Data records:
= = = = = = =

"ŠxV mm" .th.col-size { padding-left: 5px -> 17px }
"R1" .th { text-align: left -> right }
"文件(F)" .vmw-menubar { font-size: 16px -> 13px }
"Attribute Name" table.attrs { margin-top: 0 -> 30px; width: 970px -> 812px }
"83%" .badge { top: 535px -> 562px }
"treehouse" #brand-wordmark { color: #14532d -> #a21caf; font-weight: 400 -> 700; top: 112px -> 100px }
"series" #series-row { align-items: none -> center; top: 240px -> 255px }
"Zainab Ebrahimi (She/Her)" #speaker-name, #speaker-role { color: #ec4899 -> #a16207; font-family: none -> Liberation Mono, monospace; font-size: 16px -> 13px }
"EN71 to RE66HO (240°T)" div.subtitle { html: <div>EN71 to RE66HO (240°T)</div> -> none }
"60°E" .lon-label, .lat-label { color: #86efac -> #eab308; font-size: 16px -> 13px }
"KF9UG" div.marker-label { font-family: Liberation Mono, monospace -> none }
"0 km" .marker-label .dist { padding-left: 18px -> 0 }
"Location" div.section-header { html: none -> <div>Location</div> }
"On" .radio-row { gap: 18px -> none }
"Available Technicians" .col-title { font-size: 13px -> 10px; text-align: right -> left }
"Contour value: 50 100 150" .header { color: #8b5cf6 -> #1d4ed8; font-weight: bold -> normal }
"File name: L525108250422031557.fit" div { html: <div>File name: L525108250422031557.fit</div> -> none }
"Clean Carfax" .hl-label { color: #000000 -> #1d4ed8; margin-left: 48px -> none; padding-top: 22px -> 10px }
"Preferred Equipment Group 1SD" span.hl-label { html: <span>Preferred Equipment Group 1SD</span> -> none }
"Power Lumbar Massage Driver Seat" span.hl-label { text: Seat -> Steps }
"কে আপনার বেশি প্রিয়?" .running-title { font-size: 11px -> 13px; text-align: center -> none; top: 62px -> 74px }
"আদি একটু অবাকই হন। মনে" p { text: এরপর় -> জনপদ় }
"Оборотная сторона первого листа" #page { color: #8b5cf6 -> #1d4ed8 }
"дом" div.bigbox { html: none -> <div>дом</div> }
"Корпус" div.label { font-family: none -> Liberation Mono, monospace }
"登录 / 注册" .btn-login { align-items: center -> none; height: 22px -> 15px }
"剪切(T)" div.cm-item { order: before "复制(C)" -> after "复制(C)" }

= = = = = = =

TASK OBJECTIVE :: If a line in the data above contains "margin", return that line.

ANSWER TO THIS EXERCISE ::
"Attribute Name" table.attrs { margin-top: 0 -> 30px; width: 970px -> 812px }
"Clean Carfax" .hl-label { color: #000000 -> #1d4ed8; margin-left: 48px -> none; padding-top: 22px -> 10px }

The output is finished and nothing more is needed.